▶ WORK REQUEST: I'd like the entries that follow repeated exactly, with the pictures left out.

▶ EXERCISE INPUTS:
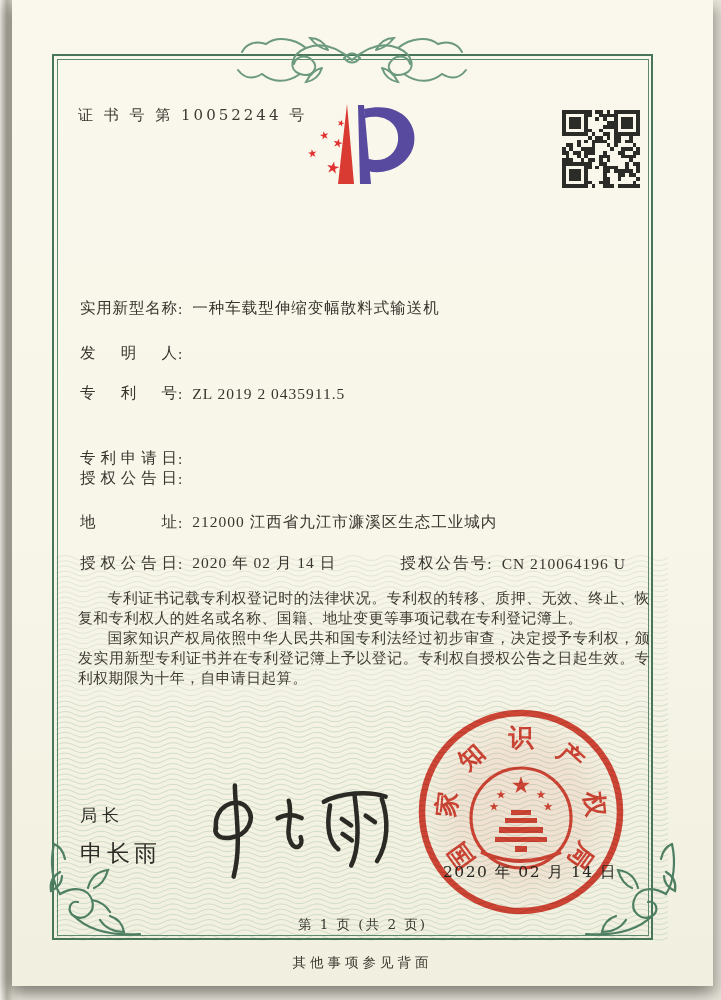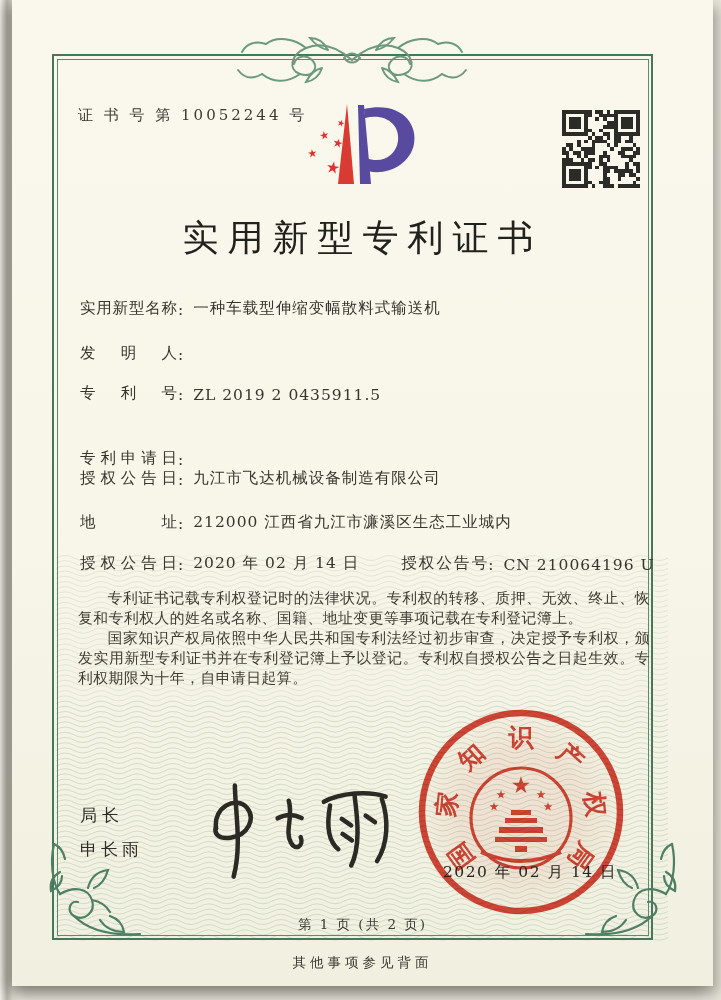--- a/index.html
+++ b/index.html
@@ -21,37 +21,37 @@
 
   .logo { left:262px; top:96px; }
   .qr { left:550px; top:110px; width:78px; height:78px; display:grid;
         grid-template-columns:repeat(21,1fr); grid-template-rows:repeat(21,1fr); }
   .qr div { background:#2b2b28; }
 
   .title { left:0; right:0; top:214px; text-align:center; font-size:36px;
            letter-spacing:9px; color:#21211d; font-weight:500; }
 
   .fields { position:absolute; left:68px; top:0; width:560px; font-size:15.5px; color:#37352e; }
-  .f-row { position:absolute; white-space:nowrap; display:flex; align-items:flex-end; }
+  .f-row { position:absolute; white-space:nowrap; display:flex; align-items:center;font-family:Liberation Serif, serif; }
   .f-row:nth-child(1){top:298px;} .f-row:nth-child(2){top:343px;}
   .f-row:nth-child(3){top:383px;} .f-row:nth-child(4){top:448px;}
   .f-row:nth-child(5){top:468px;} .f-row:nth-child(6){top:512px;}
   .f-row:nth-child(7){top:553px;}
   .f-label { display:inline-block; width:97px; text-align:justify; text-align-last:justify; }
   .f-colon { margin:0 10px 0 1px; }
   .f-value { letter-spacing:1px; }
   .f-value.w-fixed { display:inline-block; width:208px; }
   .f-label2 { display:inline-block; width:86px; text-align:justify; text-align-last:justify; }
 
   .body-text { position:absolute; left:66px; top:588px; width:572px; font-size:14.8px;
                line-height:20px; color:#3e3b33; text-align:justify; letter-spacing:.5px; }
   .body-text p { text-indent:2em; }
 
   .commissioner { left:68px; top:804px; font-size:17px; letter-spacing:5px; color:#2e2c26; }
-  .commissioner-name { left:68px; top:838px; font-size:17px; letter-spacing:4px; color:#2e2c26; }
+  .commissioner-name { left:68px; top:838px; font-size:23px; letter-spacing:4px; color:#2e2c26; }
   .signature { left:178px; top:772px; transform:rotate(-3deg); }
 
   .seal { left:403px; top:706px; width:212px; height:212px; mix-blend-mode:multiply;
           background:radial-gradient(circle, rgba(225,90,70,.10) 40%, transparent 72%); }
   .seal text { font-family:"DejaVu Serif",serif; font-weight:bold; }
   .seal-date { left:431px; top:862px; font-size:15.5px; letter-spacing:1.5px; color:#26251f; z-index:5; }
 
   .page-info { left:0; right:0; top:916px; text-align:center; font-size:13.5px;
                letter-spacing:2px; color:#3a382f; }
   .back-note { left:0; right:0; top:954px; text-align:center; font-size:13.5px;
@@ -429,21 +429,20 @@
         <div style="grid-area: 21 / 13;"></div>
         <div style="grid-area: 21 / 14;"></div>
         <div style="grid-area: 21 / 16;"></div>
         <div style="grid-area: 21 / 17;"></div>
         <div style="grid-area: 21 / 18;"></div>
         <div style="grid-area: 21 / 19;"></div>
         <div style="grid-area: 21 / 20;"></div>
         <div style="grid-area: 21 / 21;"></div>
       </div>
 
-  <div class="abs title">实用新型专利证书</div>
 
   <div class="fields">
     <div class="f-row">
       <span class="f-label">实用新型名称</span>
           <span class="f-colon">:</span>
           <span class="f-value">一种车载型伸缩变幅散料式输送机</span>
     </div>
     <div class="f-row">
       <span class="f-label">发明人</span>
           <span class="f-colon">:</span>
@@ -453,21 +452,20 @@
           <span class="f-colon">:</span>
           <span class="f-value">ZL 2019 2 0435911.5</span>
     </div>
     <div class="f-row">
       <span class="f-label">专利申请日</span>
           <span class="f-colon">:</span>
     </div>
     <div class="f-row">
       <span class="f-label">授权公告日</span>
           <span class="f-colon">:</span>
-          <span class="f-value">九江市飞达机械设备制造有限公司</span>
     </div>
     <div class="f-row">
       <span class="f-label">地址</span>
           <span class="f-colon">:</span>
           <span class="f-value">212000 江西省九江市濂溪区生态工业城内</span>
     </div>
     <div class="f-row">
       <span class="f-label">授权公告日</span>
           <span class="f-colon">:</span>
           <span class="f-value w-fixed">2020 年 02 月 14 日</span>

▶ ANSWER BOX:
--- a/index.html
+++ b/index.html
@@ -21,37 +21,37 @@
 
   .logo { left:262px; top:96px; }
   .qr { left:550px; top:110px; width:78px; height:78px; display:grid;
         grid-template-columns:repeat(21,1fr); grid-template-rows:repeat(21,1fr); }
   .qr div { background:#2b2b28; }
 
   .title { left:0; right:0; top:214px; text-align:center; font-size:36px;
            letter-spacing:9px; color:#21211d; font-weight:500; }
 
   .fields { position:absolute; left:68px; top:0; width:560px; font-size:15.5px; color:#37352e; }
-  .f-row { position:absolute; white-space:nowrap; display:flex; align-items:flex-end; }
+  .f-row { position:absolute; white-space:nowrap; display:flex; align-items:center;font-family:Liberation Serif, serif; }
   .f-row:nth-child(1){top:298px;} .f-row:nth-child(2){top:343px;}
   .f-row:nth-child(3){top:383px;} .f-row:nth-child(4){top:448px;}
   .f-row:nth-child(5){top:468px;} .f-row:nth-child(6){top:512px;}
   .f-row:nth-child(7){top:553px;}
   .f-label { display:inline-block; width:97px; text-align:justify; text-align-last:justify; }
   .f-colon { margin:0 10px 0 1px; }
   .f-value { letter-spacing:1px; }
   .f-value.w-fixed { display:inline-block; width:208px; }
   .f-label2 { display:inline-block; width:86px; text-align:justify; text-align-last:justify; }
 
   .body-text { position:absolute; left:66px; top:588px; width:572px; font-size:14.8px;
                line-height:20px; color:#3e3b33; text-align:justify; letter-spacing:.5px; }
   .body-text p { text-indent:2em; }
 
   .commissioner { left:68px; top:804px; font-size:17px; letter-spacing:5px; color:#2e2c26; }
-  .commissioner-name { left:68px; top:838px; font-size:17px; letter-spacing:4px; color:#2e2c26; }
+  .commissioner-name { left:68px; top:838px; font-size:23px; letter-spacing:4px; color:#2e2c26; }
   .signature { left:178px; top:772px; transform:rotate(-3deg); }
 
   .seal { left:403px; top:706px; width:212px; height:212px; mix-blend-mode:multiply;
           background:radial-gradient(circle, rgba(225,90,70,.10) 40%, transparent 72%); }
   .seal text { font-family:"DejaVu Serif",serif; font-weight:bold; }
   .seal-date { left:431px; top:862px; font-size:15.5px; letter-spacing:1.5px; color:#26251f; z-index:5; }
 
   .page-info { left:0; right:0; top:916px; text-align:center; font-size:13.5px;
                letter-spacing:2px; color:#3a382f; }
   .back-note { left:0; right:0; top:954px; text-align:center; font-size:13.5px;
@@ -429,21 +429,20 @@
         <div style="grid-area: 21 / 13;"></div>
         <div style="grid-area: 21 / 14;"></div>
         <div style="grid-area: 21 / 16;"></div>
         <div style="grid-area: 21 / 17;"></div>
         <div style="grid-area: 21 / 18;"></div>
         <div style="grid-area: 21 / 19;"></div>
         <div style="grid-area: 21 / 20;"></div>
         <div style="grid-area: 21 / 21;"></div>
       </div>
 
-  <div class="abs title">实用新型专利证书</div>
 
   <div class="fields">
     <div class="f-row">
       <span class="f-label">实用新型名称</span>
           <span class="f-colon">:</span>
           <span class="f-value">一种车载型伸缩变幅散料式输送机</span>
     </div>
     <div class="f-row">
       <span class="f-label">发明人</span>
           <span class="f-colon">:</span>
@@ -453,21 +452,20 @@
           <span class="f-colon">:</span>
           <span class="f-value">ZL 2019 2 0435911.5</span>
     </div>
     <div class="f-row">
       <span class="f-label">专利申请日</span>
           <span class="f-colon">:</span>
     </div>
     <div class="f-row">
       <span class="f-label">授权公告日</span>
           <span class="f-colon">:</span>
-          <span class="f-value">九江市飞达机械设备制造有限公司</span>
     </div>
     <div class="f-row">
       <span class="f-label">地址</span>
           <span class="f-colon">:</span>
           <span class="f-value">212000 江西省九江市濂溪区生态工业城内</span>
     </div>
     <div class="f-row">
       <span class="f-label">授权公告日</span>
           <span class="f-colon">:</span>
           <span class="f-value w-fixed">2020 年 02 月 14 日</span>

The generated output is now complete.